In 1946 had het ministerie 68 ambtenaren in vaste dienst, en 146 in tijdelijke dienst of op arbeidscontract. Van de ambtenaren in vaste dienst waren er circa 20 uit de Buitenlandse Dienst gedetacheerd. De Buitenlandse Dienst was ten opzichte van 1940 sterk uitgebreid. Dat kwam onder andere omdat tijdens en na de oorlog gezantschappen waren gevestigd in landen waar Nederland voorheen geen of slechts consulaire betrekkingen mee had. Ook waren de staven van gezantschappen, gevestigd in landen waar Nederland intensieve betrekkingen mee onderhield, sterk vergroot. Landen als de Verenigde Staten en Groot Brittannië konden daartoe worden gerekend. Daarbij was geen rekening gehouden met de staven van de Nederlandse Militaire Missies in Duitsland en Japan, omdat het personeel daar tijdelijk was gedetacheerd. In Berlijn waren in 1946 262 ambtenaren en in Tokio 31 ambtenaren gedetacheerd. In 1947 waren er 282 ambtenaren in de Buitenlandse Dienst, vergeleken met slechts 131 in 1940. In 1949 waren 397 ambtenaren in dienst. Het aantal ambtenaren in de Buitenlandse Dienst was ten opzichte van 1946 verdubbeld.

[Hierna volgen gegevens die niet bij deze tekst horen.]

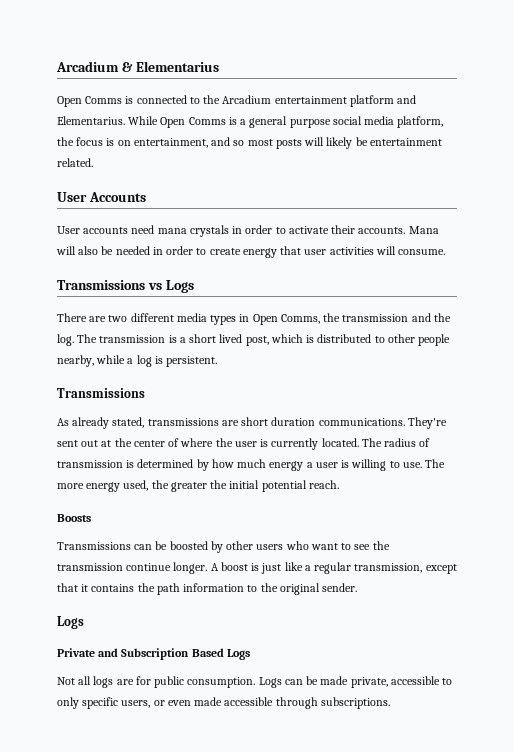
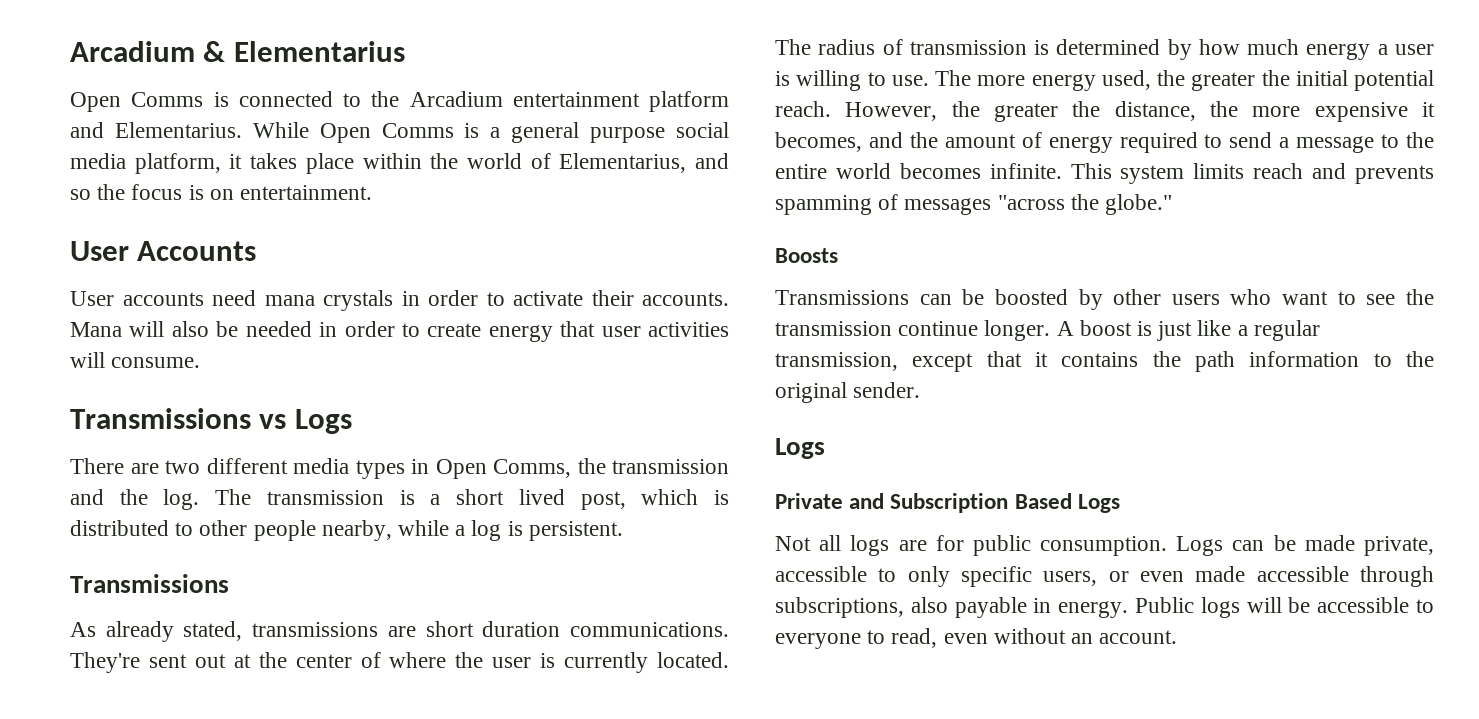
[57,137,442,149] [57,158,93,167] the focus is on entertainment, and so most posts will likely be entertainment related. -> [229,153,729,174] [70,184,373,200] it takes place within the world of Elementarius, and so the focus is on entertainment.
(339, 484) none -> [845,101,1435,122] [775,132,1434,153] [775,163,1434,184] [775,194,1173,215] However, the greater the distance, the more expensive it becomes, and the amount of energy required to send a message to the entire world becomes infinite. This system limits reach and prevents spamming of messages "across the globe."
[320,697,390,709] subscriptions. -> [775,597,1434,618] [775,628,1178,649] subscriptions, also payable in energy. Public logs will be accessible to everyone to read, even without an account.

Zie verder over de eerste na-oorlogse reorganisatie:

  • M.D. Bogaarts, m.m.v. C.M.J. Ruijters; Parlementaire geschiedenis van Nederland na 1945. De periode van het kabinet-Beel: 3 juli 1946 – 7 augustus 1948: band A, Den Haag, 1989
  • A.M. van der Togt, Het Ministerie van Buitenlandse Zaken in een veranderende wereld. Organisatorische aspecten van de vorming van het buitenlands beleid 1945-1974, Doctoraalscriptie Katholieke Universiteit Nijmegen, 1984.